COMMENTARY
New data about school performance across the country reveals statistics about Oklahoma schools. (Screenshot)

Stanford University’s Educational Opportunity Project database gives a best estimate of the effectiveness of every elementary and middle school in the nation. Its recently released evaluation of test score growth from 2009 to 2016 further explains what it really takes to provide equal educational opportunity. Researchers Sean Reardon, Ericka S. Weathers, Erin M. Fahle, Heewon Jang, and Demetra Kalogrides also provide a diagnostic tool for assessing the relative effectiveness of individual schools.

Before wrestling with what is required to bring equity to the nation, Oklahomans can find data on how each of our own schools is doing. Oklahoma City Public School students scored 1.62 grade levels below the U.S. average. Average OKCPS scores were .68 grade levels lower than districts with similar socioeconomic status, and their learning rates were about the same.

Tulsa had more advantages and less poverty, but its scores were .81 grade levels lower than districts with similar socioeconomic status. Its racial and economic achievement gaps were worse, and poor students declined further in comparison to similar districts.

Reviewing the OKCPS numbers


Since my background is secondary education, I’ll briefly summarize the data for all five middle schools in northeast Oklahoma City.

The students at Northeast Academy, Centennial, Rogers, and Douglass scored .71, .91, .91, and 1.2 grade levels below other schools with similar free/reduced-price lunch percentages. KIPP students scored 2.93 grade levels higher than schools with similar free/reduced-price lunch percentages, and its “learning rate” metric was higher.

Northeast scores declined by 0.02 grade levels compared to schools with similar free/reduced-price lunch percentages. That number is so small, however, that Stanford concludes, “Educational opportunities for the children attending Northeast MS were roughly stable in the years 2009-2016.”

But, Centennial, Rogers and Douglass scores increased by .05, .09, and .14 grade levels (per year) more than schools with similar free/reduced-price lunch percentages.

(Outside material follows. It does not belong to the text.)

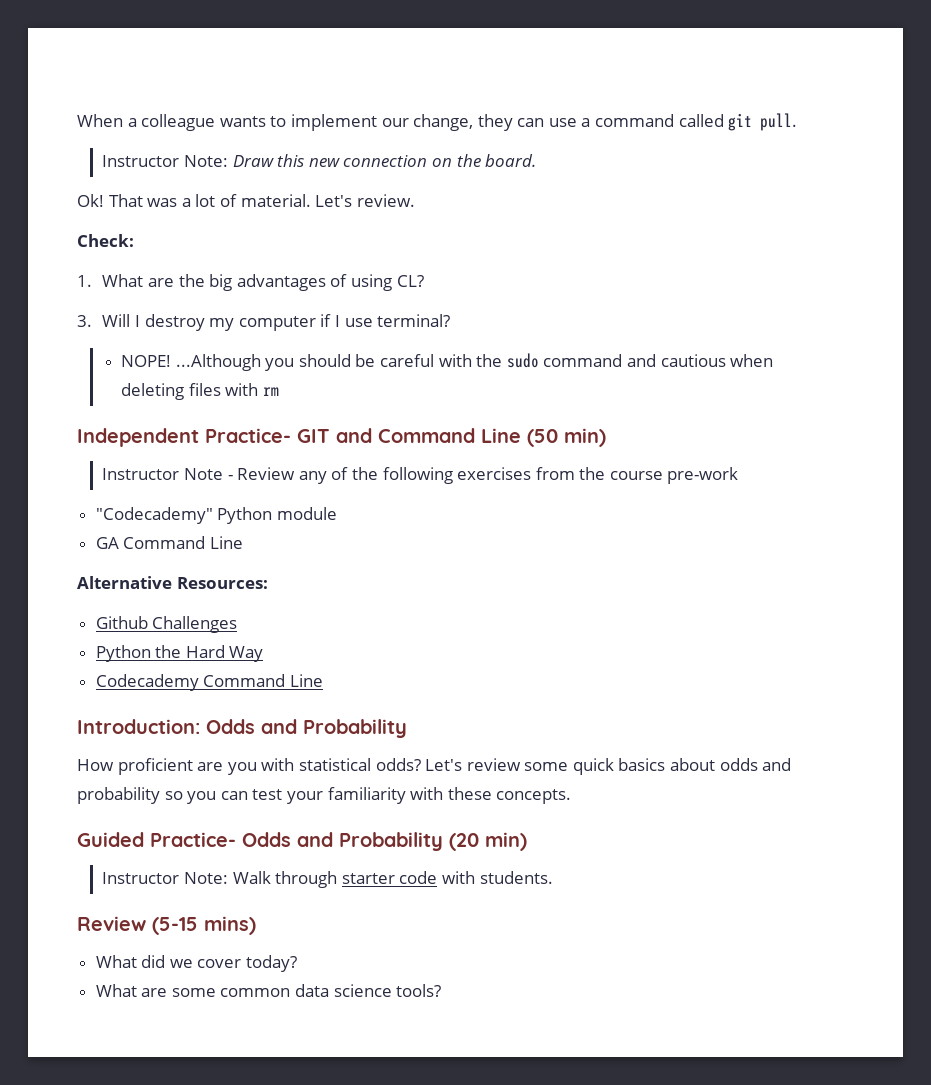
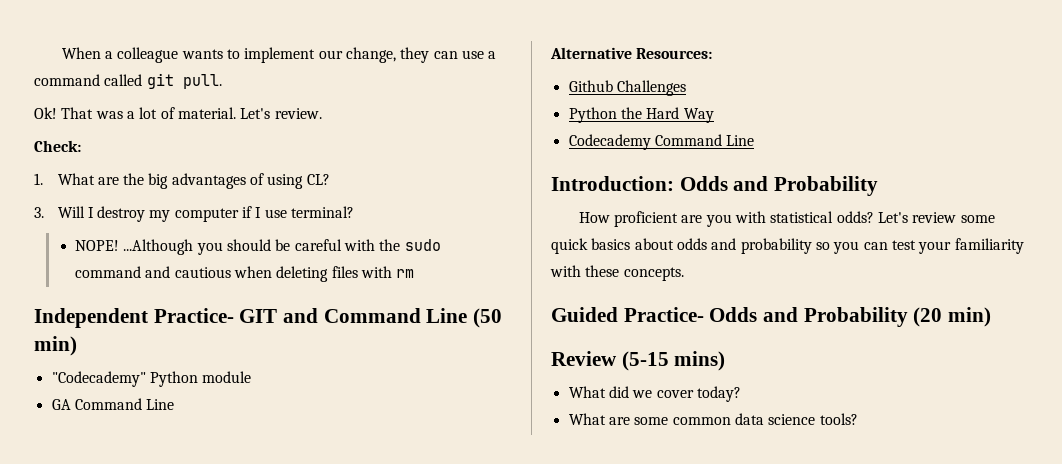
[102,154,537,167] // Instructor Note: Draw this new connection on the board. -> (222, 81) none
[102,467,739,484] // Instructor Note - Review any of the following exercises from the course pre-work -> (77, 346) none
[102,871,553,888] // Instructor Note: Walk through starter code with students. -> (992, 317) none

KIPP average annual scores increased by 0.07 grade levels more than schools with similar percentages of students on free/reduced-price lunch. That is half as much as Douglass’ increase.

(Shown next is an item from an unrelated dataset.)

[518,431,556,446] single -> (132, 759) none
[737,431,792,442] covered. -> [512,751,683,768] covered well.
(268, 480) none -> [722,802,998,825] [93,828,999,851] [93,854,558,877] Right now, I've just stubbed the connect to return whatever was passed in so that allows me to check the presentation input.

KIPP’s key outcome was disappointing to me because of its huge advantages, such as donations ranging up to $900,000+ in a year. KIPP served less than one-third as many special education students (and it didn’t have to deal with disabilities that were nearly as serious.) KIPP’s four-year attrition rates for low-income and special education students were about 70 percent. It suspended 74 percent of students with disabilities once. KIPP suspended 52 percent of disabled students more than once. That was nearly four times OKCPS’ multiple suspension rate.

KIPP (and Centennial) had twice as many inexperienced teachers as Douglass, and that may explain Douglass’ larger gains.

‘We have to do something about segregation’

So, what would it take to provide equal opportunity to our poorest schools?

The OKCPS outcomes are very consistent with researcher Reardon’s evidence that the dominant, instruction-driven reforms of the last generation remain doomed to fail in the inner city. He concludes that test-score patterns are the result of “two phenomena — racial segregation and economic inequality — [that] are intertwined because students of color are concentrated in high-poverty schools.”

The study finds:

We have no example of a school district where minority students disproportionately attend high poverty schools that does not have a large racial achievement gap. If it were possible to create equal educational opportunity under conditions of segregation and economic inequality, some community—among the thousands of districts in the country—would have done so.

None have. Separate is still unequal.

“There’s a common argument these days that maybe we should stop worrying about segregation and just create high-quality schools everywhere,” says Reardon. “This study shows that it doesn’t seem to be possible.”

He concludes, “It doesn’t seem that we have any knowledge about how to create high-quality schools at scale under conditions of concentrated poverty. (…) And if we can’t do that, then we have to do something about segregation.”

Diversity benefits students

We’ve known since the 1966 Coleman Report that the socio-economic background of parents explains most of student performance. We’ve since learned that teachers account for about 10 to 15 percent of learning.

Since economic and racial segregation won’t be going away anytime soon, we should respect serious research, which Reardon participated in, on 54 California school systems that have done better at closing the achievement gap. The researchers learned that those districts retained experienced teachers and avoided hiring emergency-certified teachers. It also found that poor children of color especially benefited when smaller schools were kept open.

Above all, we should respect the science which explains why shortcuts — such as the “No Excuses” fad — won’t work. Instead, we should seek equity across our entire community. It makes no sense to use the stresses of testing and competition to overcome the stresses of poverty and segregation.

To provide equity, we must find ways to bring the advantages of an integrated society into classrooms, recruiting the full array of adults from our community into our schools and bringing students out of their classrooms into the full diversity of Oklahoma City.